> **Records shown**
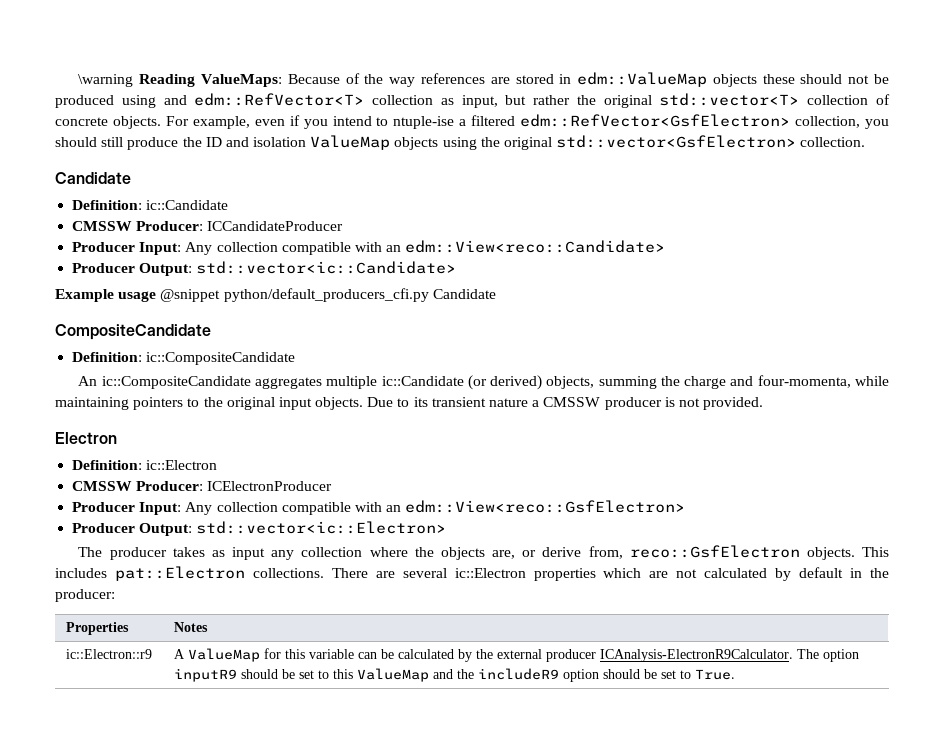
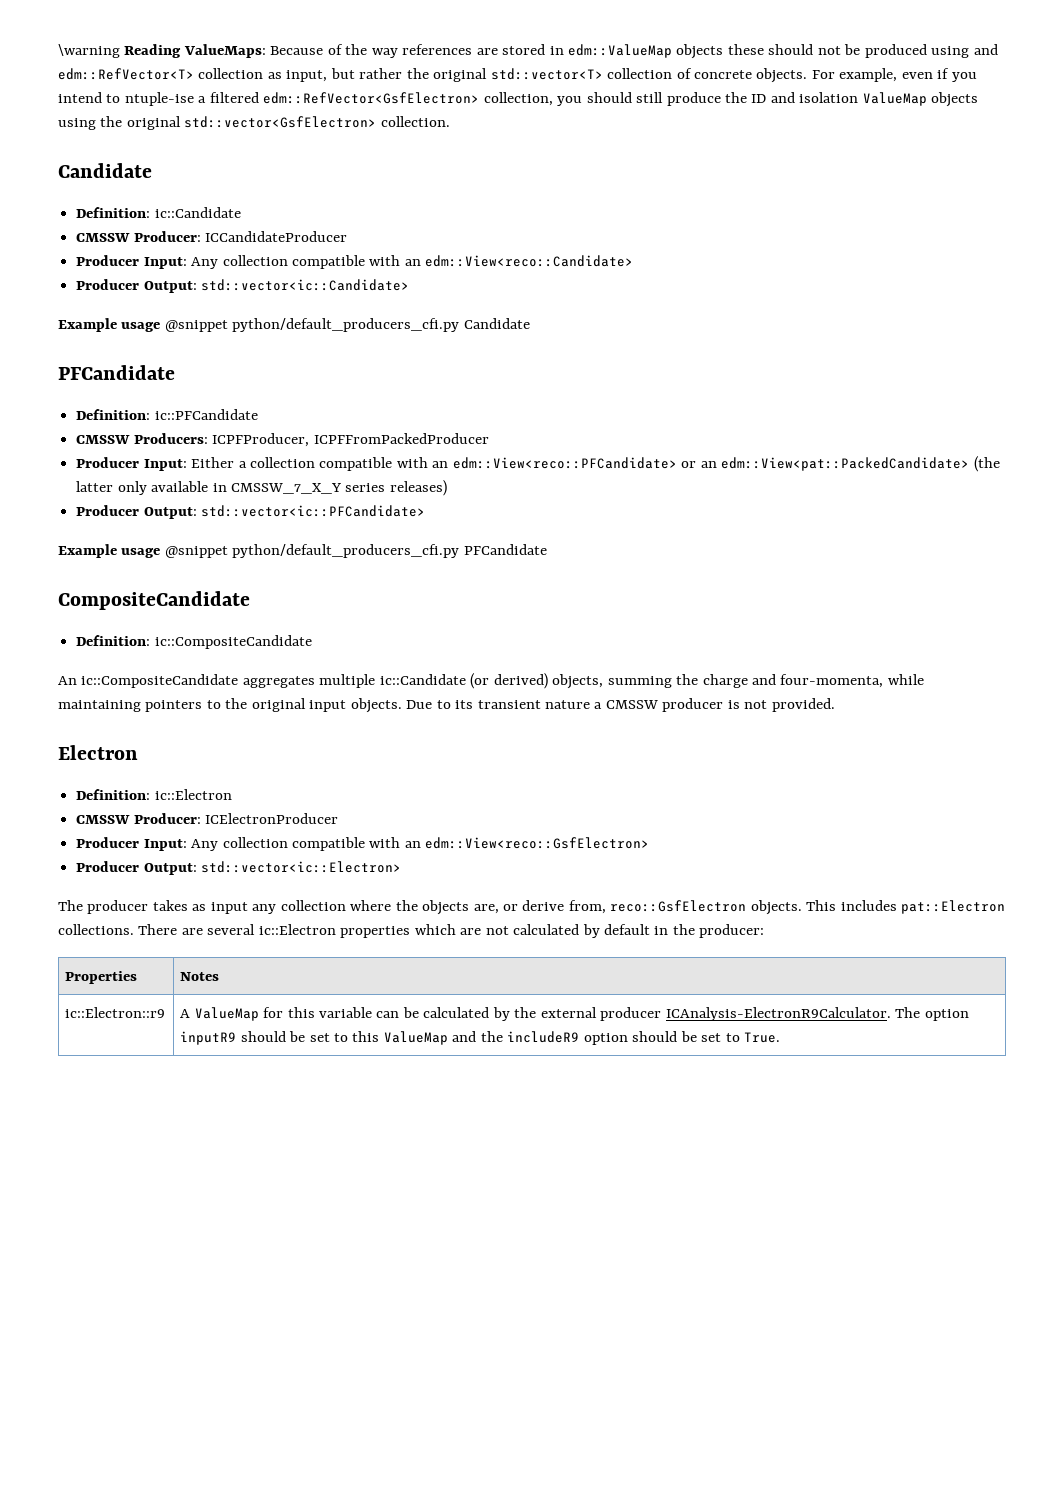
  Example usage @snippet python/default_producers_cfi.py Candidate
+ PFCandidate
+ Definition: ic::PFCandidate
+ CMSSW Producers: ICPFProducer, ICPFFromPackedProducer
+ Producer Input: Either a collection compatible with an edm::View<reco::PFCandidate> or an edm::View<pat::PackedCandidate> (the latter only available in CMSSW_7_X_Y series releases)
+ Producer Output: std::vector<ic::PFCandidate>
+ Example usage @snippet python/default_producers_cfi.py PFCandidate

> **Task prompt**
Word for word, return the entries above, but without any pictures.

> **Task response**
  Example usage @snippet python/default_producers_cfi.py Candidate
+ PFCandidate
+ Definition: ic::PFCandidate
+ CMSSW Producers: ICPFProducer, ICPFFromPackedProducer
+ Producer Input: Either a collection compatible with an edm::View<reco::PFCandidate> or an edm::View<pat::PackedCandidate> (the latter only available in CMSSW_7_X_Y series releases)
+ Producer Output: std::vector<ic::PFCandidate>
+ Example usage @snippet python/default_producers_cfi.py PFCandidate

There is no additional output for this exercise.